Por que a senhora quis esperar para fazer a divulgação?

MARINA: Não é questão de esperar. É uma questão de ser responsável. As coisas sempre foram feitas com critério. Em agosto de 2007, quando identificamos que o desmatamento tinha voltado a crescer, tomamos uma série de medidas, entre elas um decreto do presidente Lula criando um grupo de trabalho de responsabilização ambiental. O objetivo era identificar os maiores criminosos e instruir os processos para processá-los criminalmente. Em 11 de março deste ano, foi assinada a portaria que criou a força-tarefa para dar instrução aos processos e preparar a lista dos cem maiores desmatadores.

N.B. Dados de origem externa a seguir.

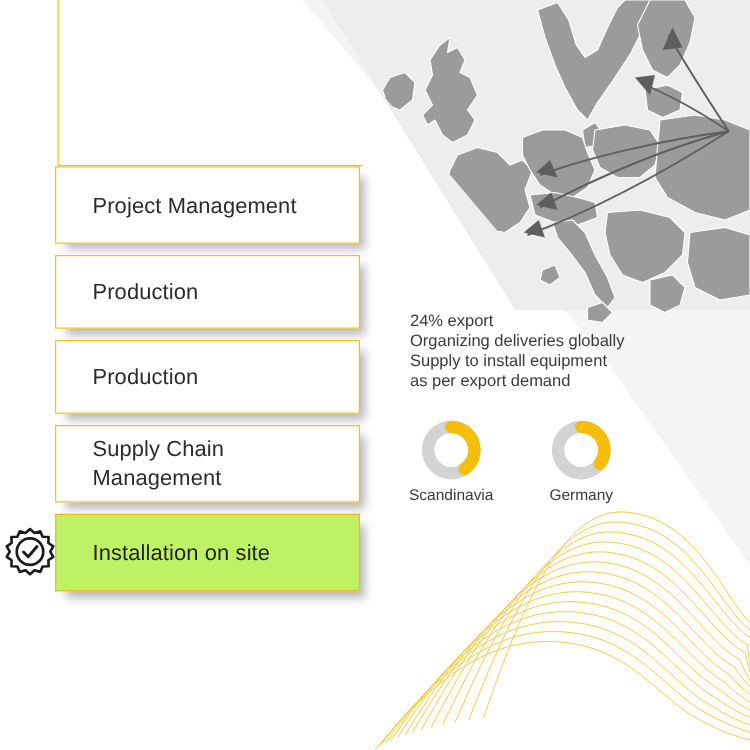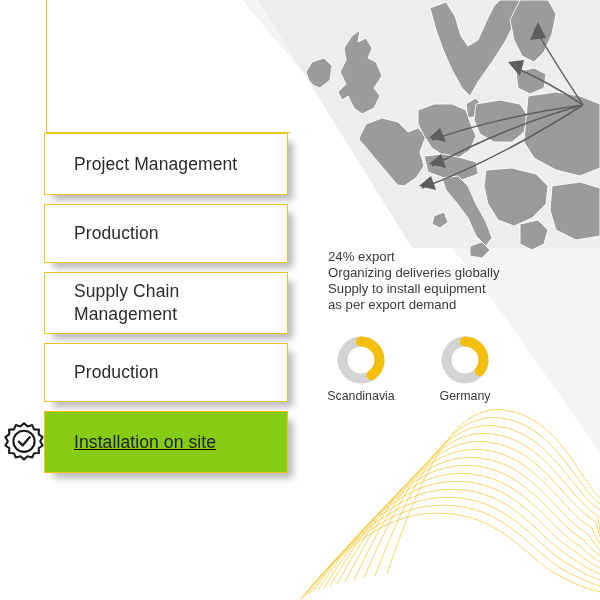"Supply Chain Management" div.card { order: before "Production" -> after "Production" }
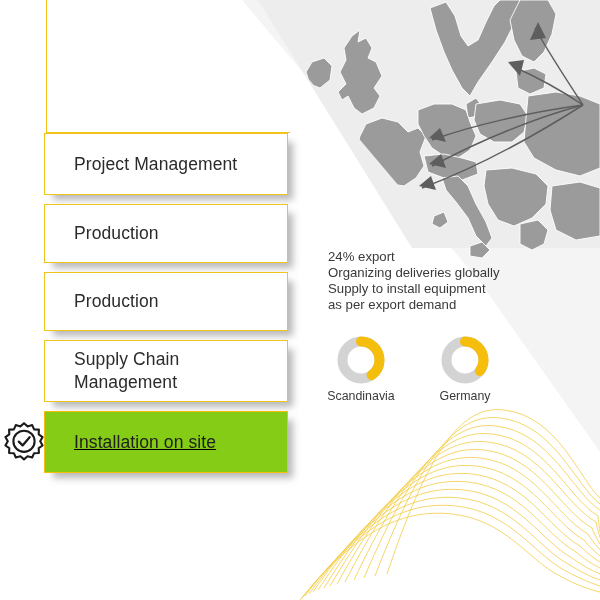"Installation on site" .card.active { background: #84cc16 -> #bef264; text-decoration: underline -> none }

Mas a lista não foi divulgada.

MARINA: Na hora em que eu divulgasse os nomes de forma pirotécnica, estaria prestando um desserviço, avisando aos desmatadores de forma antecipada. O grupo estava acontecendo há três meses quando eu saí. Se passaram sete meses e foi divulgado sem que ninguém tenha lido, as coisas ficaram, parece, num grande ato. A lista era um processo que tinha que ser instruído, para produzir provas, fazer perícia para ser eficaz. Ficar só no anúncio... O que vai fazer a diferença é a resolução do Banco Central (restringindo crédito aos desmatadores) e também a criminalização da cadeia produtiva do desmatamento.

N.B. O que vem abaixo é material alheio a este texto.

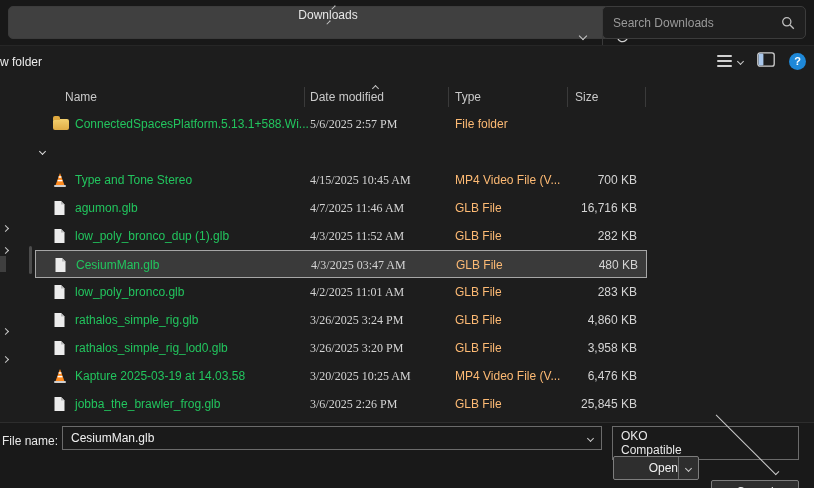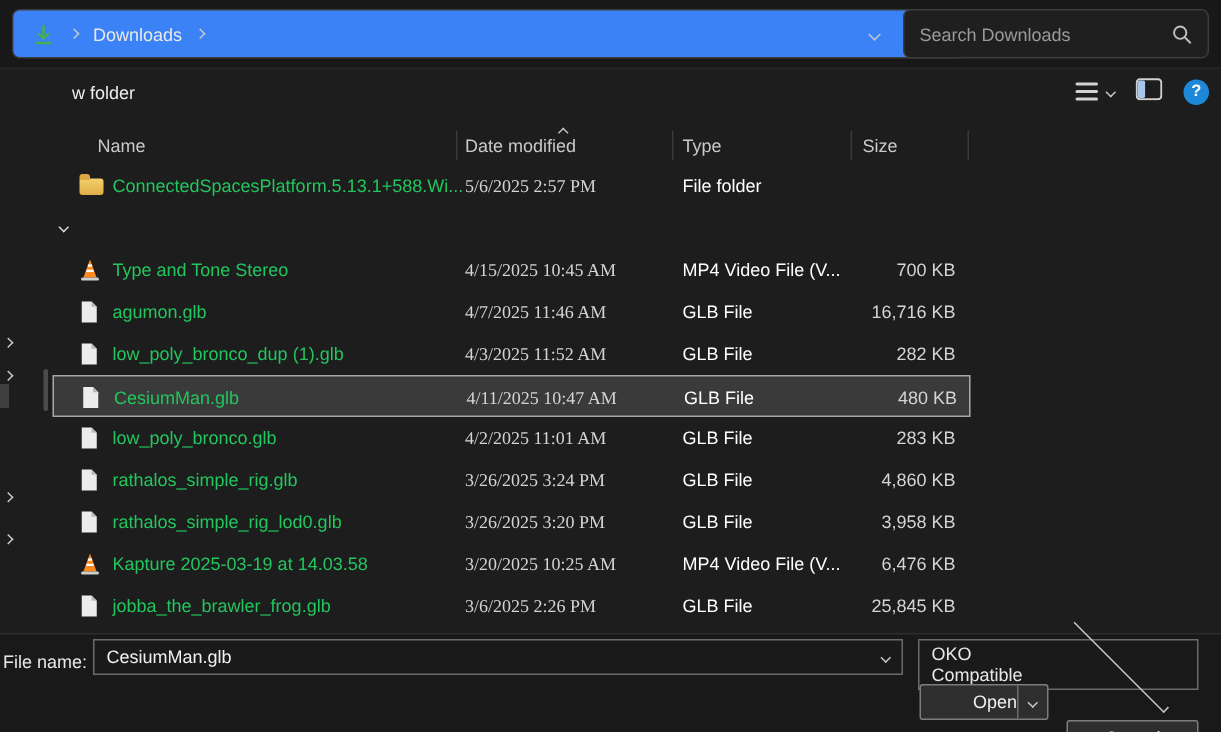"Downloads" .address-box { background: #3b82f6 -> #404040; flex-direction: none -> column }
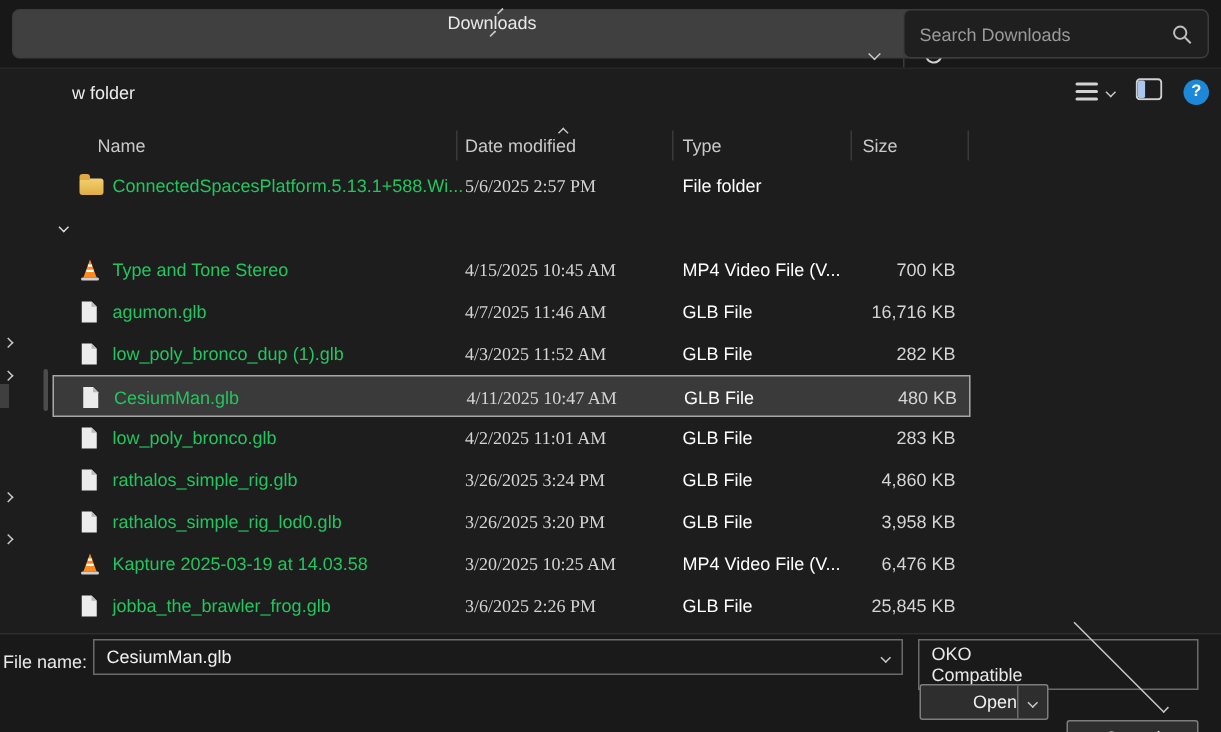"w folder" .newfolder { margin-left: 48px -> none }
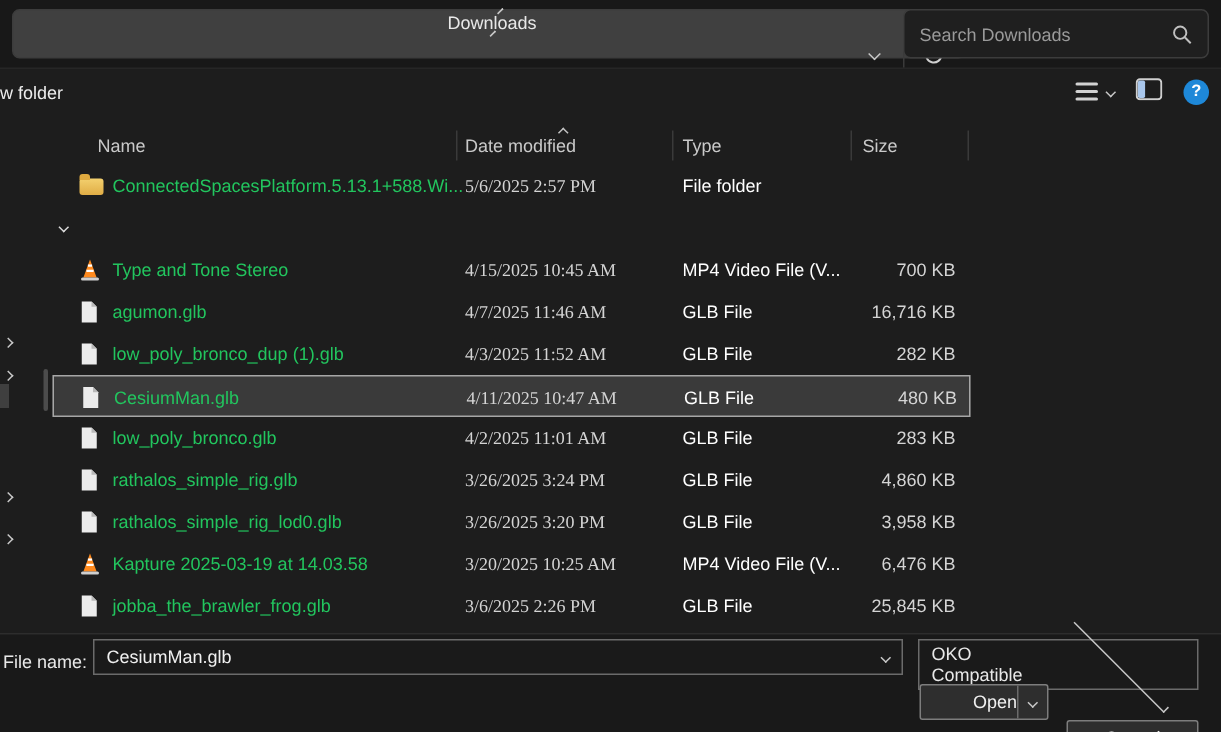"File folder" .c.type { color: #ffffff -> #fdba74 }
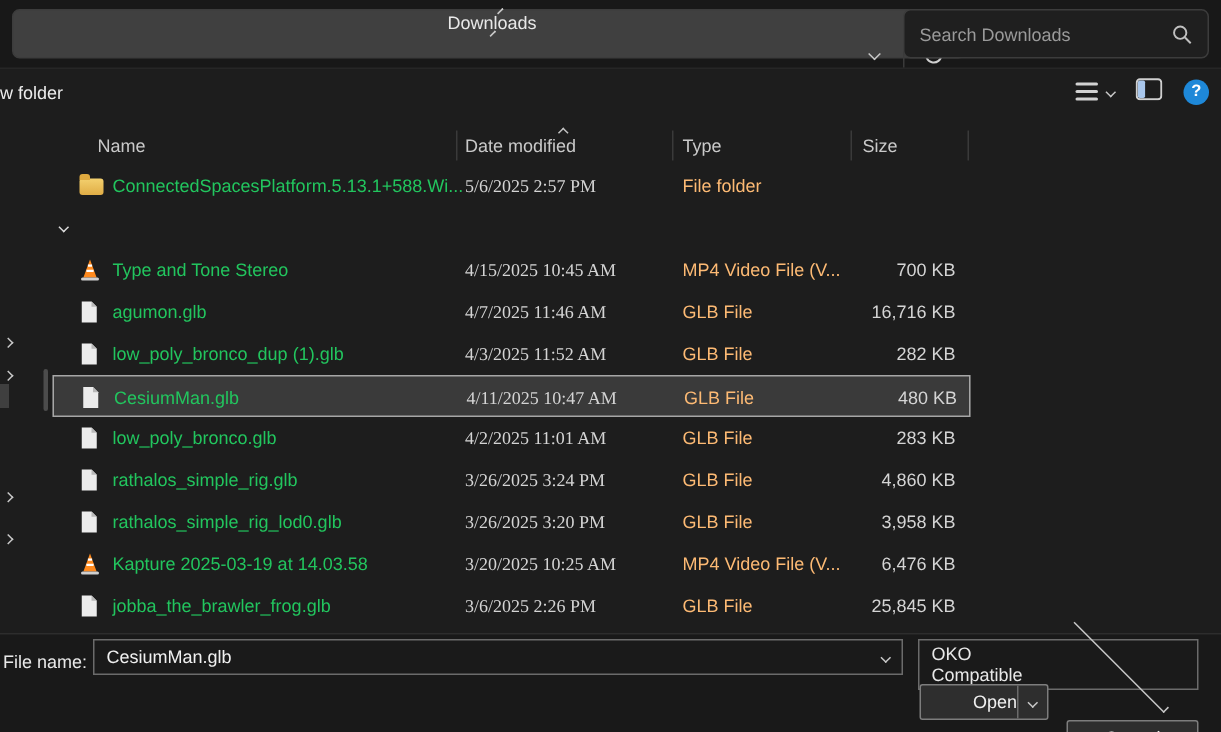"4/11/2025 10:47 AM" span.c { text: 4/11/2025 10:47 -> 4/3/2025 03:47 }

A força-tarefa com o Ministério Público anunciada por Minc já existia, então?

MARINA: Seria impossível alguém assinar uma força-tarefa e já ter uma lista na mão. Foi criada em dezembro de 2007, composta por 25 procuradores federais. O objetivo era a cobrança das taxas (multas) ou a aplicação das penas. Eu não fiquei disputando autoria, mas, como agora deu errado... Eu teria lido e checado item por item para divulgar essa lista. E, com certeza, não teria demorado sete meses.

A senhora já sabia então que os assentamentos do Incra apareciam no topo dessa lista?

MARINA: Essas informações foram divulgadas pelo Tribunal de Contas da União, que fez um estudo dando conta de que os assentamentos do Incra eram responsáveis por 18% do desmatamento no ano passado. Na época, foi feito esse questionamento e foi dito que 80% são responsabilidade dos grandes e médios (agricultores). O que eu lamento é que, num momento dramático como este, em que o desmatamento (de agosto) aumentou 133% em relação a julho, fica toda essa cortina de fumaça discutindo se os culpados são os pequenos ou os grandes, quando se tem que ter medidas estruturantes para todos.

O Plano de Combate ao Desmatamento não é novidade?

MARINA: Na Operação Arco Verde já tem um monte de medidas que estão sendo anunciadas agora. Perdeu-se a perspectiva do plano como processo integrado, e voltou o diapasão de o ministério em carreira solo correndo atrás do prejuízo. Temos que ter muito cuidado para não cometer injustiças. Tive muito cuidado para não desconstruir as coisas feitas pelo Sarney (Filho, que a antecedeu no ministério do Meio Ambiente). A maioria das coisas (que Minc vem anunciando) já estava em curso. Não posso concordar que, quando dá certo, a autoria seja transferida, e, quando dá errado, a autoria seja devolvida.

Quando foram aplicadas multas? O Incra recorreu quando da decisão?

MARINA: Quatro dessas multas já haviam sido aplicadas na minha gestão.